Trading Style: Growth
One of the keys to successful trading is to get into stocks that are in alignment with who you are as a trader. Gladly most people fit into one of the four main investing styles: Growth, Value, Momentum and Income. This page is dedicated to the growth style. Watch the short video below and read education material underneath to learn the habits of successfully trading with growth stocks.
Big Growth For Big Returns
Growth traders are primarily focused on stocks with aggressive earnings growth or revenue growth (or at least the potential for aggressive growth), which should propel their stock price higher in the future.
"Growth traders are primarily focused on stocks with aggressive earnings growth or sales growth, which should lead to higher stock prices."
You'll often find smaller-cap stocks in this category because these are typically newer companies that are in the early part of their growth cycle. But you'll also find plenty of mid-caps and large-caps too.
By concentrating on Zacks Rank #1 and #2 stocks, growth investors can easily screen for companies exhibiting these stellar growth rates with a likelihood of it continuing.
The best part of the Zacks Rank is its ability to alert investors, at the earliest stages, that a company's prospects are looking very bright. And getting in early on an emerging growth story generally leads to strong investment returns.
Caution
Many growth investors, however, make the mistake of looking for stocks with the highest growth rates possible. Unfortunately, many such companies underperform in spite of their outsized growth rates.

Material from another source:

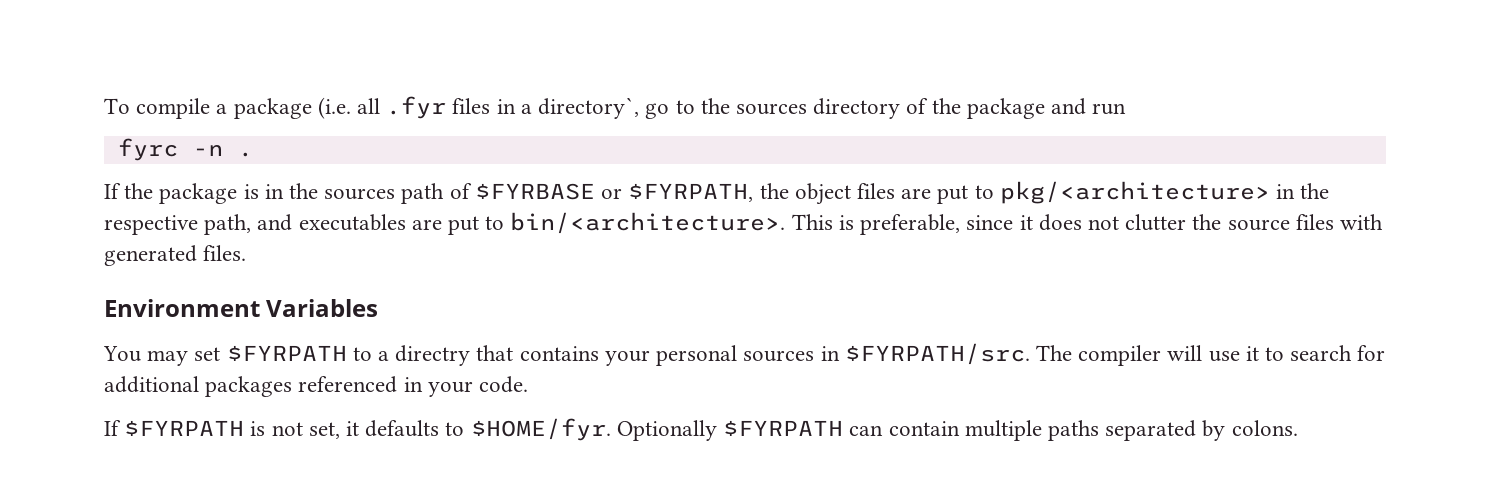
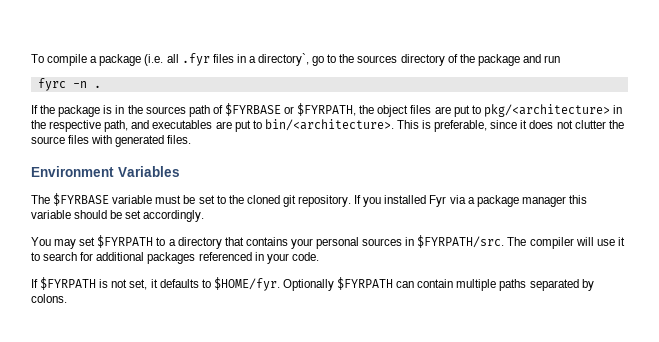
+ The $FYRBASE variable must be set to the cloned git repository. If you installed Fyr via a package manager this variable should be set accordingly.
- You may set $FYRPATH to a directry that contains your personal sources in $FYRPATH/src.
+ You may set $FYRPATH to a directory that contains your personal sources in $FYRPATH/src.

How can this be? Often it's because those sky-high levels of growth are unsustainable. And the stocks are priced for perfection.
For example, a company earning 1 cent a share that is now expected to earn 6 cents, has a 500% growth rate. But, if it receives a downward revision to 5 cents, that's a significant drop. Even though it still has a 400% growth rate, the estimates were just reduced by -16.7% and the price is likely to follow.
If you've ever wondered how a stock with a triple digit growth rate could possibly go down? That's how.
Finding Growth Stocks the Right Way
The Zacks Rank, which keys in on earnings estimates revisions, rather than growth rates in absolute terms, guards against that to find the stocks with the best growth prospects that are continuing on the upswing.
The Growth Score further evaluates companies based on their corporate financial statements, which includes the Income Statement, Statement of Cash Flows, and the Balance Sheet, amongst others. Those with a Growth Score of A or B are deemed the strongest and are expected to yield the highest return over the next 1-3 months for investors.
Take note that the Zacks Rank and the Zacks Style Scores, also work together to notify investors at the first sign of weakness (Zacks Rank of #4 or #5, and a Score of D or F), providing the opportunity to lock-in profits and avoid unnecessary losses.